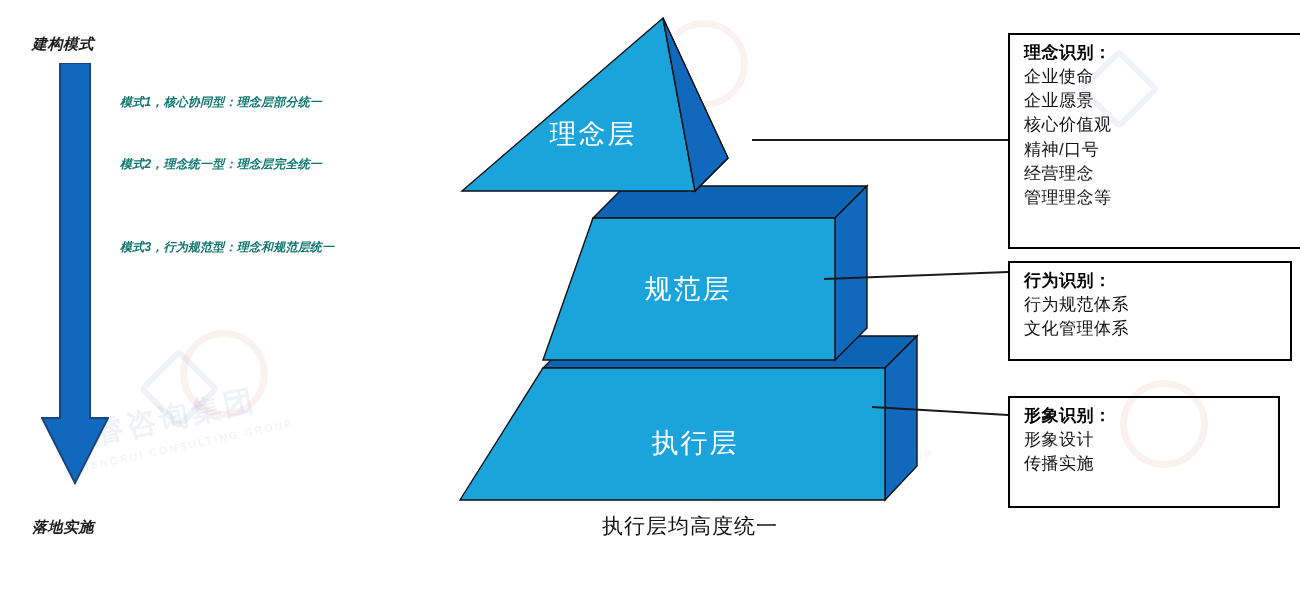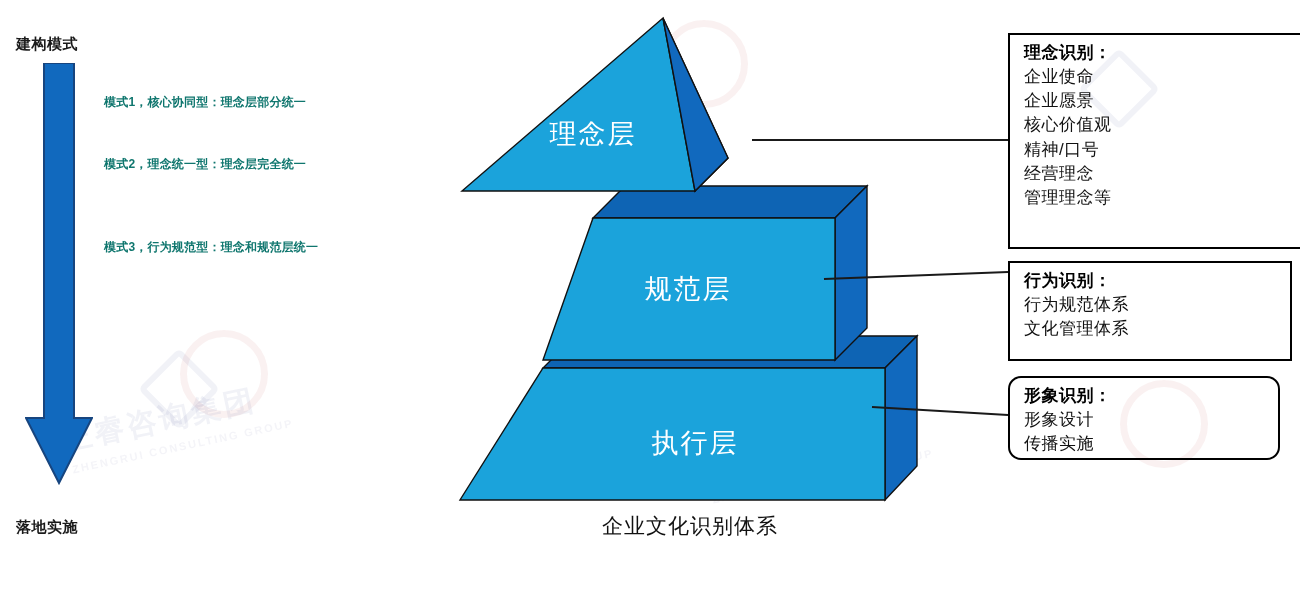--- a/index.html
+++ b/index.html
@@ -47,22 +47,22 @@
   }
   .wm-text-sm {
     color: rgba(60, 70, 140, 0.06);
     font-size: 11px;
     letter-spacing: 2px;
   }
 
   
   #left-panel {
     position: absolute;
-    left: 0; top: 0;
-    width: 520px; height: 528px;
+    left: 16px; top: 0;
+    width: 520px; height: 528px; font-style: italic;
   }
   .corner-label {
     position: absolute;
     font-size: 15px;
     font-weight: bold;
     color: #1a1a1a;
     letter-spacing: 0.5px;
   }
   #label-top { left: 16px; top: 35px; }
   #label-bottom { left: 16px; top: 518px; }
@@ -140,21 +140,21 @@
     letter-spacing: 0.5px;
   }
   .info-item {
     font-size: 17px;
     color: #111111;
     line-height: 1.42;
     letter-spacing: 0.5px;
   }
   #box-ideology { left: 1008px; top: 33px;  width: 324px; height: 216px; }
   #box-behavior { left: 1008px; top: 261px; width: 284px; height: 100px; }
-  #box-image    { left: 1008px; top: 376px; width: 272px; height: 84px; border-radius: 13px; }
+  #box-image    { left: 1008px; top: 396px; width: 272px; height: 112px; }
 </style>
 </head>
 <body>
 
 <div id="stage">
 
   <div class="wm wm-diamond" style="left:150px;top:360px;"></div>
   <div class="wm wm-diamond" style="left:630px;top:110px;"></div>
   <div class="wm wm-diamond" style="left:1090px;top:60px;"></div>
   <div class="wm wm-ring" style="left:180px;top:330px;"></div>
@@ -207,21 +207,21 @@
         <polygon points="233,10 298,150 265,183 233,10" fill="#1169BE" stroke="#111111" stroke-width="1.4"></polygon>
 
         <polygon points="233,10 265,183 32,183" transform="translate(0,0)" fill="#1BA3DB" stroke="#111111" stroke-width="1.4"></polygon>
 
         <polygon points="233,10 298,150 265,183" fill="#1169BE" stroke="#111111" stroke-width="1.4"></polygon>
         <text class="tier-text" x="163" y="128">理念层</text>
       </g>
     </svg>
   </div>
 
-  <div id="pyramid-caption">企业文化识别体系</div>
+  <div id="pyramid-caption">执行层均高度统一</div>
 
   <svg id="connectors" viewBox="0 0 1300 590" xmlns="http://www.w3.org/2000/svg">
     <line x1="752" y1="140" x2="1008" y2="140" stroke="#1a1a1a" stroke-width="1.8"></line>
     <line x1="824" y1="279" x2="1008" y2="272" stroke="#1a1a1a" stroke-width="1.8"></line>
     <line x1="872" y1="407" x2="1008" y2="415" stroke="#1a1a1a" stroke-width="1.8"></line>
   </svg>
 
   <div class="info-box" id="box-ideology">
     <div class="info-title">理念识别：</div>
     <div class="info-item">企业使命</div>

┄┄┄┄┄┄

AIM OF THE EXERCISE
Take each line above that contains "font" and copy it out.

RESPONSE AREA
     font-size: 11px;
+    width: 520px; height: 528px; font-style: italic;
     font-size: 15px;
     font-weight: bold;
     font-size: 17px;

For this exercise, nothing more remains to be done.